◆ WHAT NEEDS TO BE DONE: Each entry below is to be given again word for word, with no pictures.

◆ Change detection outputs:
○ ○ ○ ○ ○ ○ ○

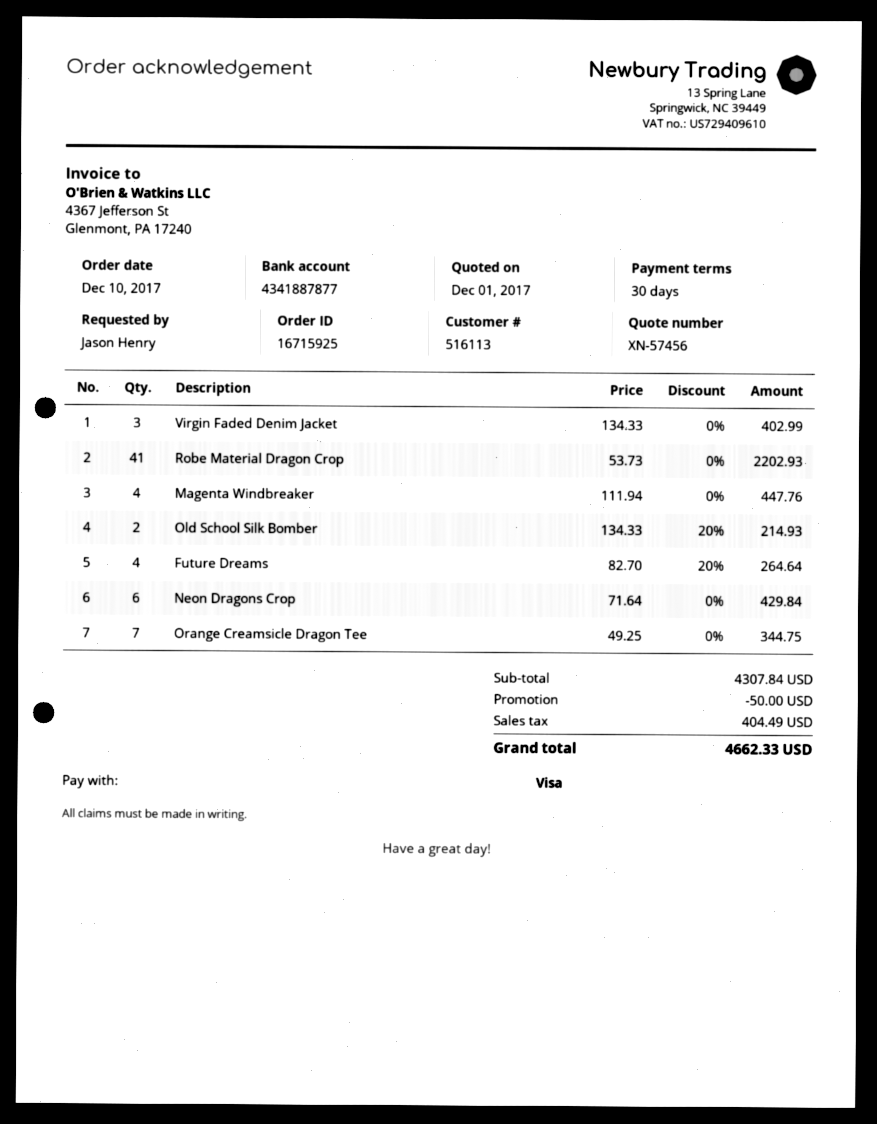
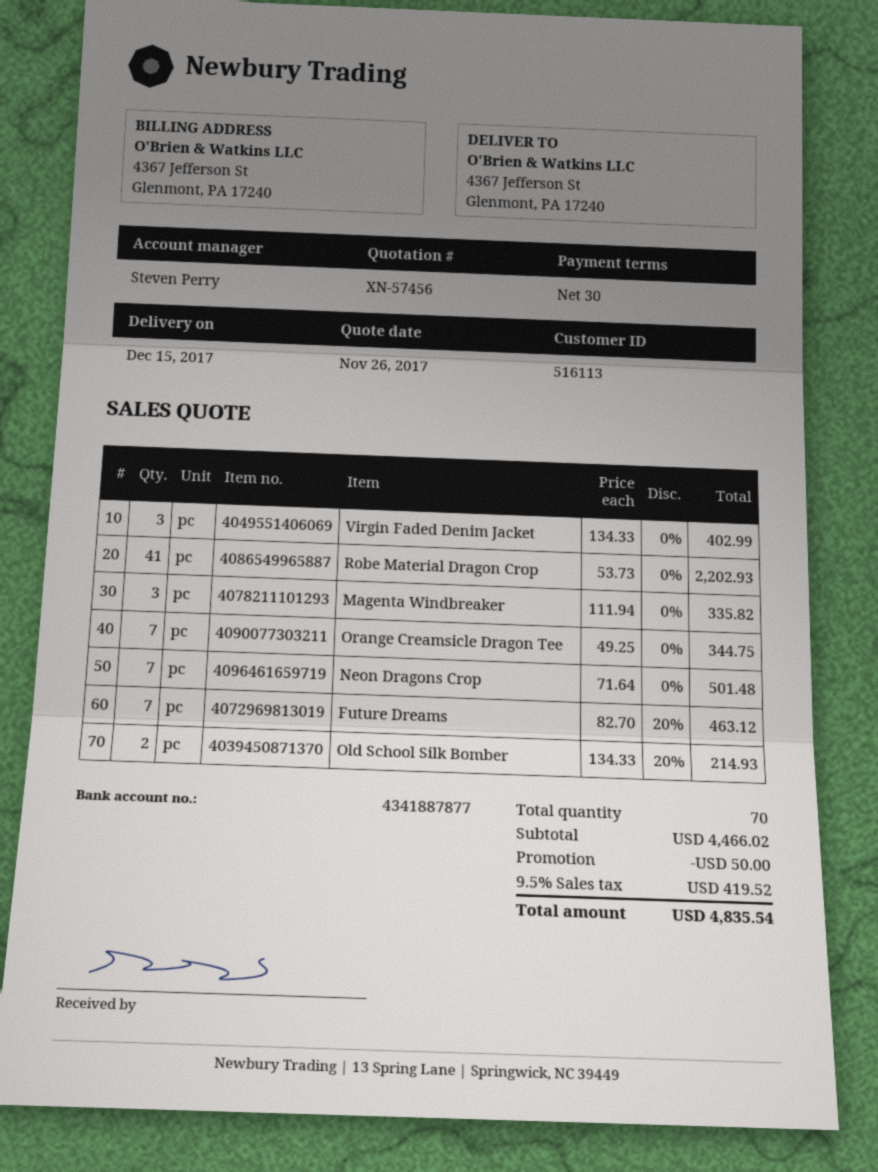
quote date: 2017-12-01 -> 2017-11-26
Magenta Windbreaker: 4 x 111.94 = 447.76 -> 3 x 111.94 = 335.82
Future Dreams: 4 x 82.70 - 20% = 264.64 -> 7 x 82.70 - 20% = 463.12
Neon Dragons Crop: 6 x 71.64 = 429.84 -> 7 x 71.64 = 501.48
subtotal: 4307.84 -> 4466.02
tax: 404.49 -> 419.52
total: 4662.33 -> 4835.54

○ ○ ○ ○ ○ ○ ○

◆ SOLUTION:
quote date: 2017-12-01 -> 2017-11-26
Magenta Windbreaker: 4 x 111.94 = 447.76 -> 3 x 111.94 = 335.82
Future Dreams: 4 x 82.70 - 20% = 264.64 -> 7 x 82.70 - 20% = 463.12
Neon Dragons Crop: 6 x 71.64 = 429.84 -> 7 x 71.64 = 501.48
subtotal: 4307.84 -> 4466.02
tax: 404.49 -> 419.52
total: 4662.33 -> 4835.54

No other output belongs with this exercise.